▶ [What needs to be done]:
Copy all lines containing the string "This" from the records below.

'''

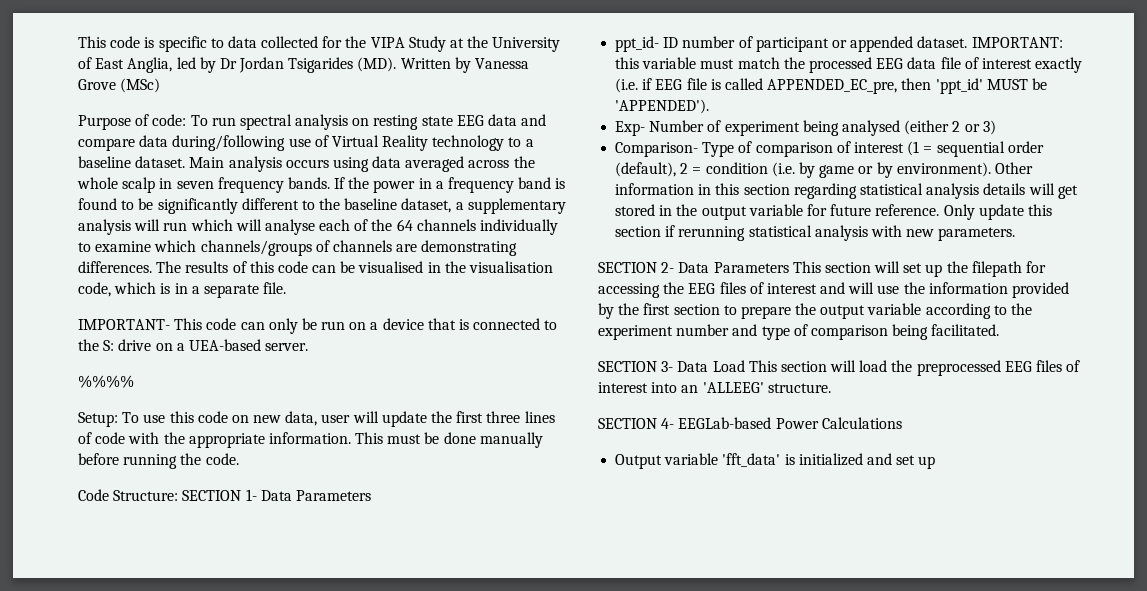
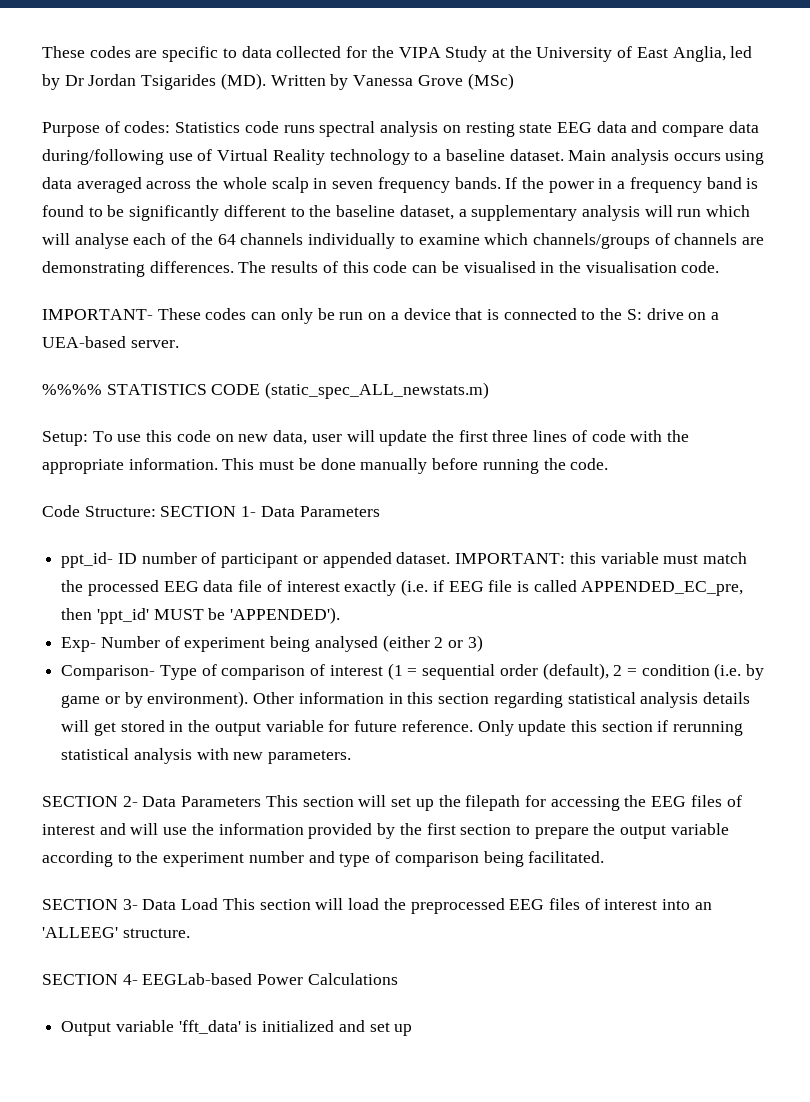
[78,36,155,48] This code is -> [42,46,158,58] These codes are
[152,114,236,126] code: To run -> [124,121,315,133] codes: Statistics code runs
[78,282,287,298] code, which is in a separate file. -> [681,261,720,273] code.
[174,318,237,330] This code -> [157,308,247,320] These codes
(134, 381) none -> [106,382,490,399] STATISTICS CODE (static_spec_ALL_newstats.m)

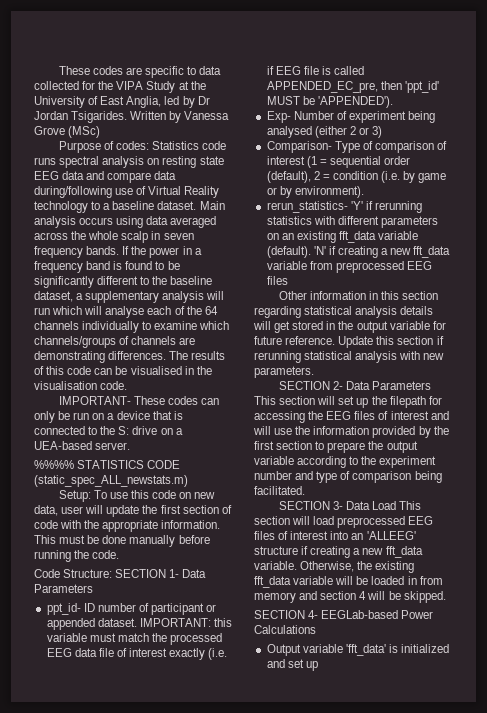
[141,73,266,90] Tsigarides (MD). -> [71,111,128,123] Tsigarides.
[492,430,568,442] three lines -> [182,505,219,514] section
(249, 699) none -> [266,201,422,213] [266,216,438,228] [266,231,419,243] [266,246,451,258] [266,261,432,273] [266,276,288,285] // rerun_statistics- 'Y' if rerunning statistics with different parameters on an existing fft_data variable (default). 'N' if creating a new fft_data variable from preprocessed EEG files //
[477,720,567,736] Only update -> [338,336,374,348] Update
[383,898,406,910] the -> (335, 520) none
[122,928,190,938] structure. -> [254,546,423,558] [254,561,415,573] [254,576,443,588] [254,591,446,603] structure if creating a new fft_data variable. Otherwise, the existing fft_data variable will be loaded in from memory and section 4 will be skipped.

'''

▶ [Output below]:
[78,36,155,48] This code is -> [42,46,158,58] These codes are
[174,318,237,330] This code -> [157,308,247,320] These codes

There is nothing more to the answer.